-- Required action --
Every line below from the one containing "[53,555,93,566] NOTE: ->" to the final line must be reproduced exactly, and no other line may appear in the answer.

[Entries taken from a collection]

Content starts

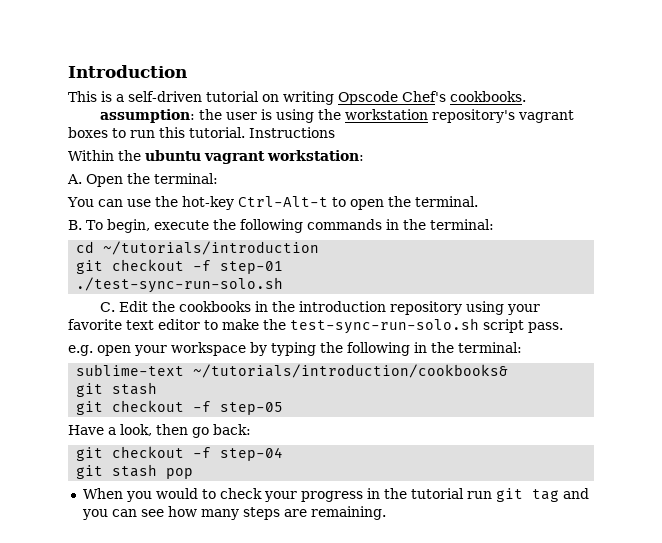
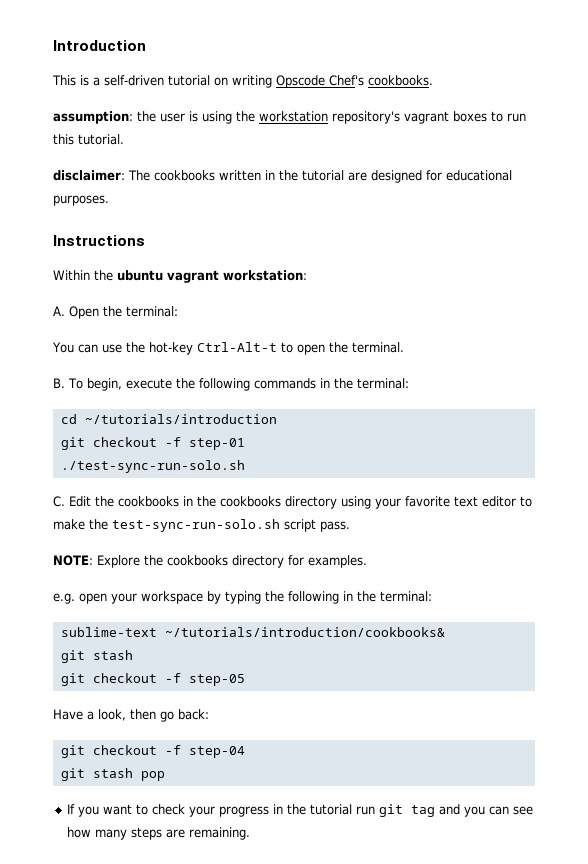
(245, 132) none -> [53,170,512,183] [53,195,109,206] // disclaimer: The cookbooks written in the tutorial are designed for educational purposes. //
[298,301,462,315] introduction repository -> [220,496,337,509] cookbooks directory
(563, 327) none -> [53,555,367,568] // NOTE: Explore the cookbooks directory for examples.
[82,488,198,502] When you would -> [67,804,133,817] If you want

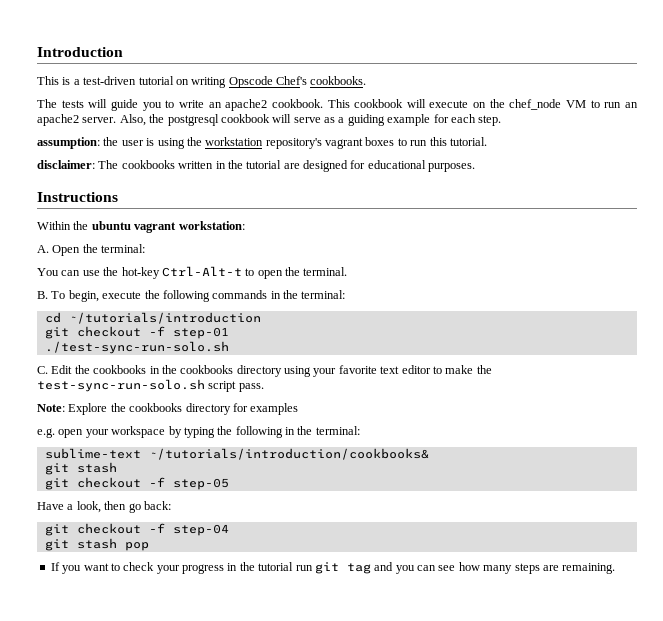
[104,75,164,86] self-driven -> [83,76,137,85] test-driven
(433, 80) none -> [37,99,638,111] [37,114,502,126] // The tests will guide you to write an apache2 cookbook. This cookbook will execute on the chef_node VM to run an apache2 server. Also, the postgresql cookbook will serve as a guiding example for each step.
[53,555,93,566] NOTE: -> [37,404,65,412] Note:
[308,555,367,568] examples. -> [250,403,299,415] examples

Content ends

-- Response to this task --
[53,555,93,566] NOTE: -> [37,404,65,412] Note:
[308,555,367,568] examples. -> [250,403,299,415] examples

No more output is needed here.